Je n'ai jamais perdu foi dans le talent de Stephen King, je vais donc considérer que
Sleeping Beauties aura été un accident de parcours. Un accident presque effacé par le très bon roman court,
Gwendy Et La Boîte A Boutons, mais j'espérais beaucoup de son nouveau vrai roman.
Alors, verdict ? Est-ce que
L'Outsider a fini de balayer mes doutes ? Sans hésitation la réponse est un grand OUI franc et massif. Avec ce roman on retrouve un
Stephen King au summum de son art. La quintessence du King ! Et j'exagère à peine…
Histoire de donner le ton d'entrée de jeu,
Stephen King ne vous fera pas passer par le pédiluve ; non, il vous balancera direct dans le grand bassin !
L'Outsider s'ouvre en effet sur un crime particulièrement sordide, sordide par son mode opératoire, mais aussi et surtout par sa victime qui est un gamin de onze ans.
Nous voilà donc en présence d'une enquête de police qui s'annonce plutôt conventionnelle pour les amateurs du genre… mais il ne faut pas se fier aux apparences, surtout quand le Maître du Jeu se nomme
Stephen King. En fait d'office les choses paraissent trop évidentes pour être uniquement ce qu'elles paraissent être. Et la suite des événements ne tardera pas à nous donner raison.
Nous voilà en présence d'un accusé que tout accuse de façon irréfutable, et ce même accusé qui a un alibi tout aussi indiscutable… Exit le polar classique, bienvenue dans l'univers du King !
Même si le bouquin continue alors à ressembler à un polar pur et dur, il ne faut pas sortir de Normale Sup' pour comprendre que l'explication ne peut être rationnelle. La vérité est ailleurs comme diraient les agents Mulder et Scully (X-Files).
Avant de nous plonger dans cet ailleurs, fortement teinté de fantastique,
Stephen King va nous offrir une douche froide. Un rebondissement certes pas totalement imprévisible, mais auquel subsistait un mince espoir d'échapper… Décidément l'auteur semble plus déterminé que jamais à n'accorder aucun répit à ses lecteurs (et le pire c'est qu'on en redemande).
Je ne m'épancherai pas davantage sur l'intrigue, sachez simplement que l'auteur la mène de bout en bout d'une main de maître sans le moindre temps mort.
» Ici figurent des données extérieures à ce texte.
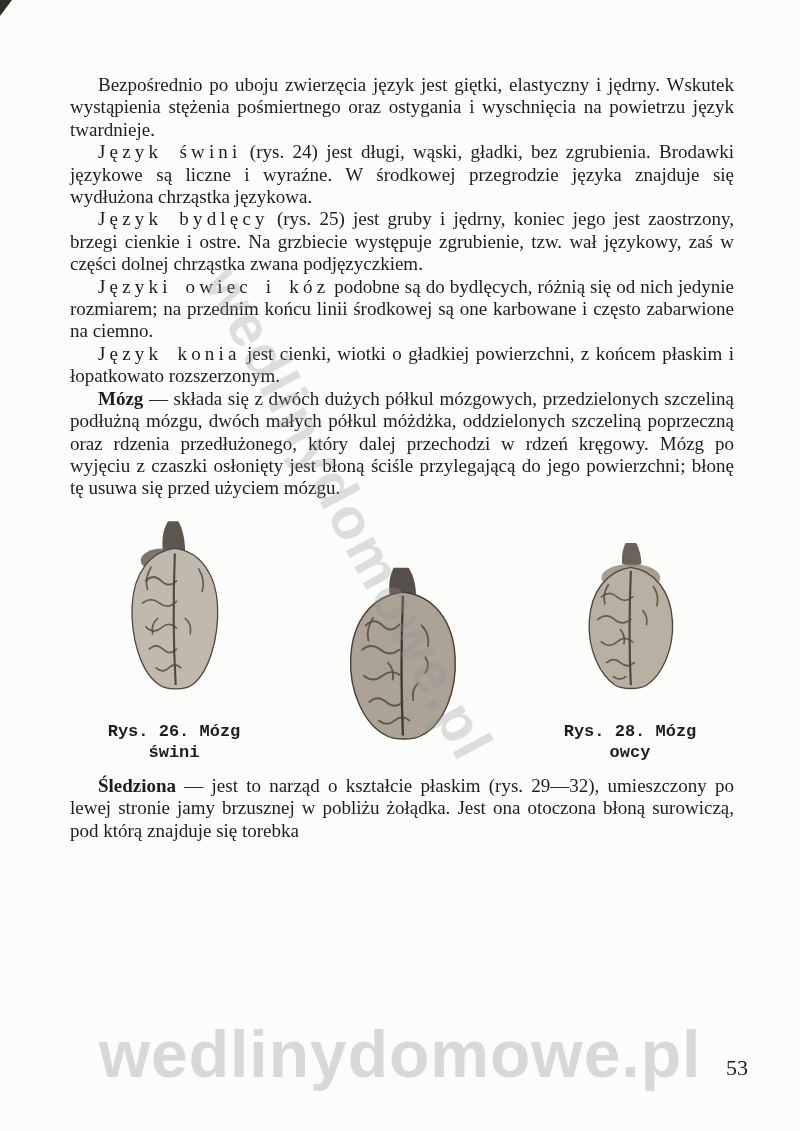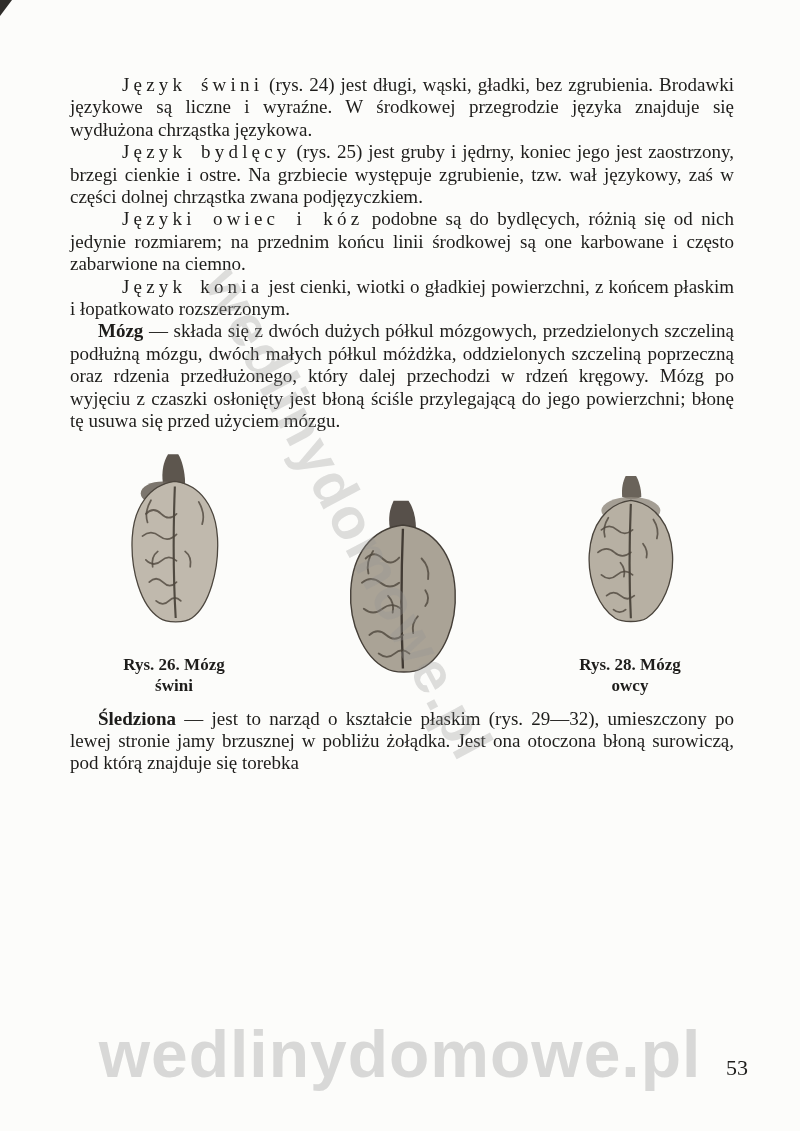"Bezpośrednio po uboju zwierzęcia język" p.para { html: none -> <p> <span>Bezpośrednio po uboju zwierzęcia język jest giętki, elastyczny i jędrny. Wskutek wystąpienia stężenia pośmiertnego oraz ostygania i wyschnięcia na powietrzu język twardnieje.</span> </p> }
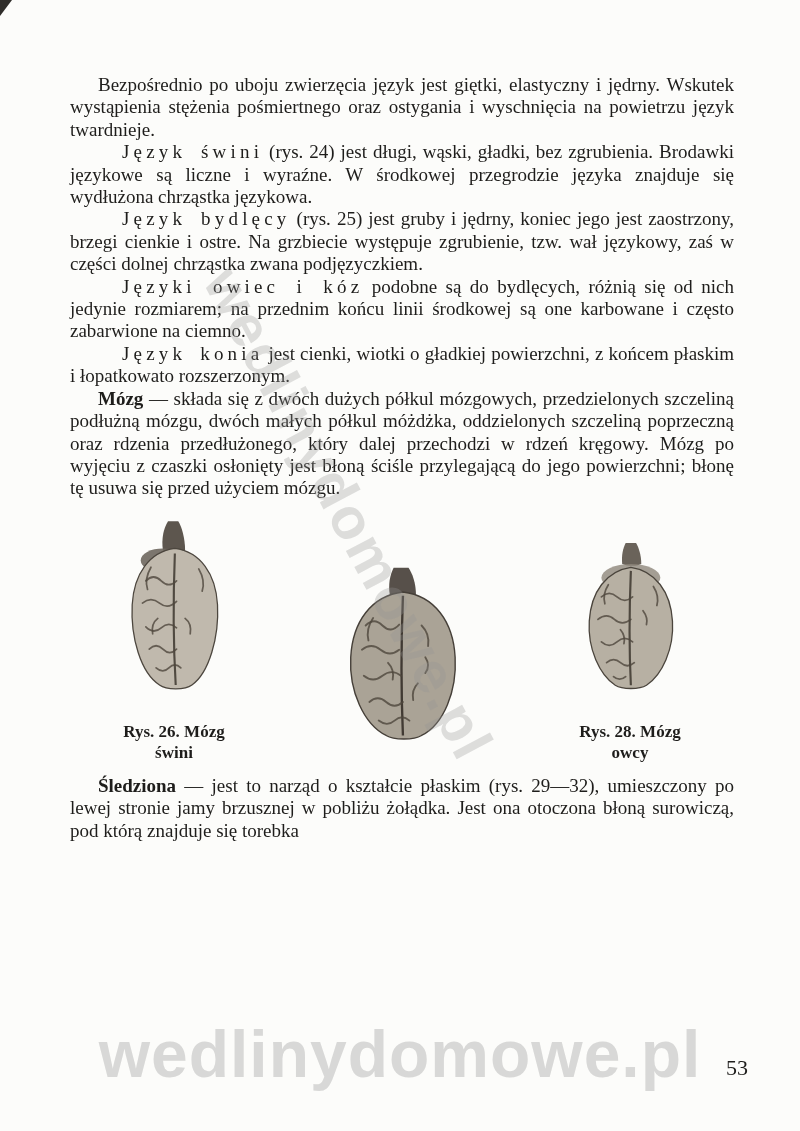"Język świni" .spaced { margin-left: 24px -> none }
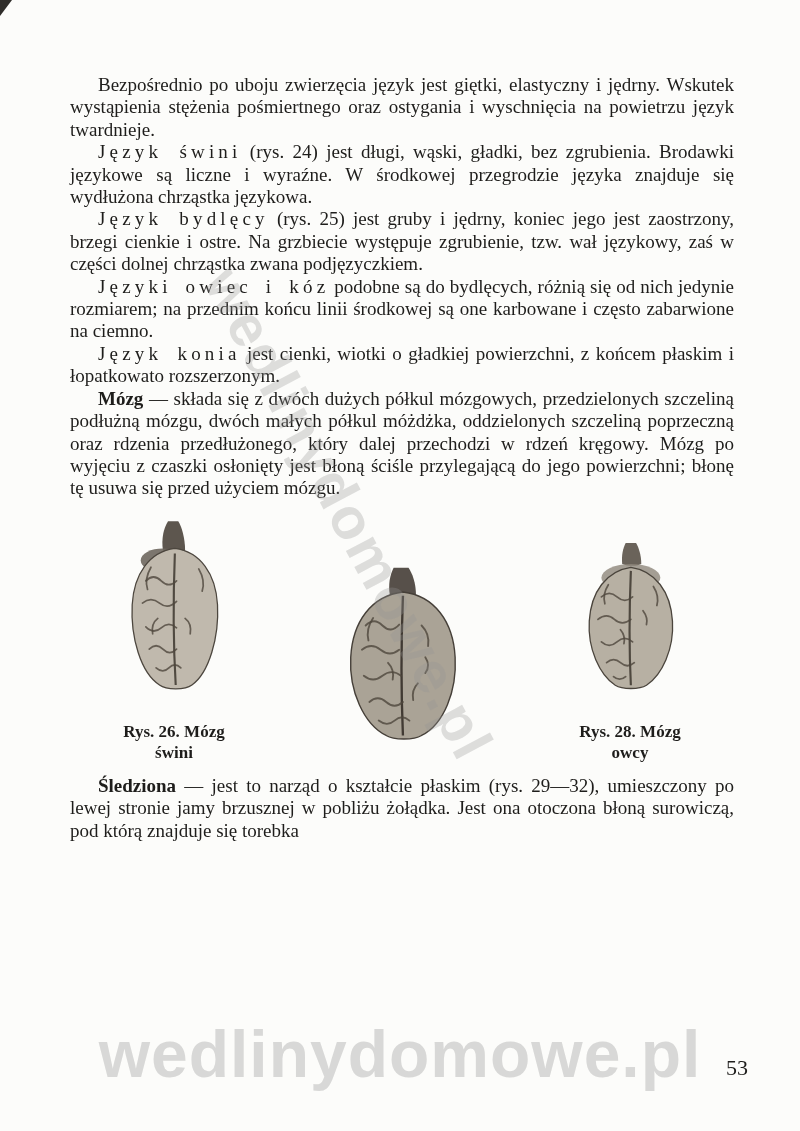"Rys. 26. Mózg" .figures { font-family: none -> Liberation Mono, monospace }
Soyez assuré qu'il n'a pas fini de malmener ses personnages, et nous avec accessoirement.
Une bonne intrigue ne suffit pas toujours à faire un bon roman, il faut aussi que les personnages soient mitonnés aux petits oignons pour lier la sauce. Et en l'occurrence ils viennent littéralement sublimer l'intrigue, tant par leur profonde que par l'évolution (parfois contrainte et forcée… mais c'est pour la bonne cause) de leurs relations.
Fidèle à son habitude,
Stephen King place au fil de son récit quelques références à ses précédents romans. Il va même un peu plus loin cette fois en faisant directement intervenir Holly Gibney dans le déroulé de son intrigue. Si vous avez lu la trilogie Bill Hodges, nul doute que vous vous souviendrez de son inénarrable acolyte (si vous ne l'avez pas encore lue, je vous suggère de vous ruer dessus, vous ne le regretterez pas).
Bien que
Stephen King se revendique fan de
Stanley Kubrick, il a toujours affirmé haut et fort qu'il détestait le film
Shining, qui, selon lui, ne respecte pas l'esprit de son roman. Monsieur King aurait-il la rancune tenace ? Une remarque de Holly, en forme de pique, pourrait en effet le laisser supposer :
J'ai déjà vu Les Sentiers de la gloire une dizaine de fois, au moins. Un des meilleurs films de Kubrick. Bien meilleur que
Shining et Barry Lyndon, si vous voulez mon avis.
Pour rester dans la catégorie des clins d'oeil, j'ai du mal à croire que le panneau de signalisation « MARYSVILLE 1280 HABITANTS » soit une pure coïncidence ; la référence au roman de
Jim Thompson,
Pottsville, 1280 habitants, est un peu trop flagrante pour n'être que le fruit du hasard.
Chaque fois que j'ai dû me détacher de ce bouquin, je l'ai fait à regret tant il me tardait de découvrir la suite. Résultat des courses, il m'a fallu à peine plus de deux jours pour dévorer les presque 600 pages ; et encore, je suis convaincu que si je l'avais entamé en période de congés je me le serai avalé d'une traite.
Avec ce roman l'auteur s'offre une forme de retour aux sources tout en proposant une oeuvre totalement nouvelle et originale. de quoi définitivement rassurer son public, ses muses (quelles qu'elles soient) n'ont pas fini de lui inspirer de belles et terrifiantes histoires. Mais aussi et surtout des histoires d'une redoutable efficacité.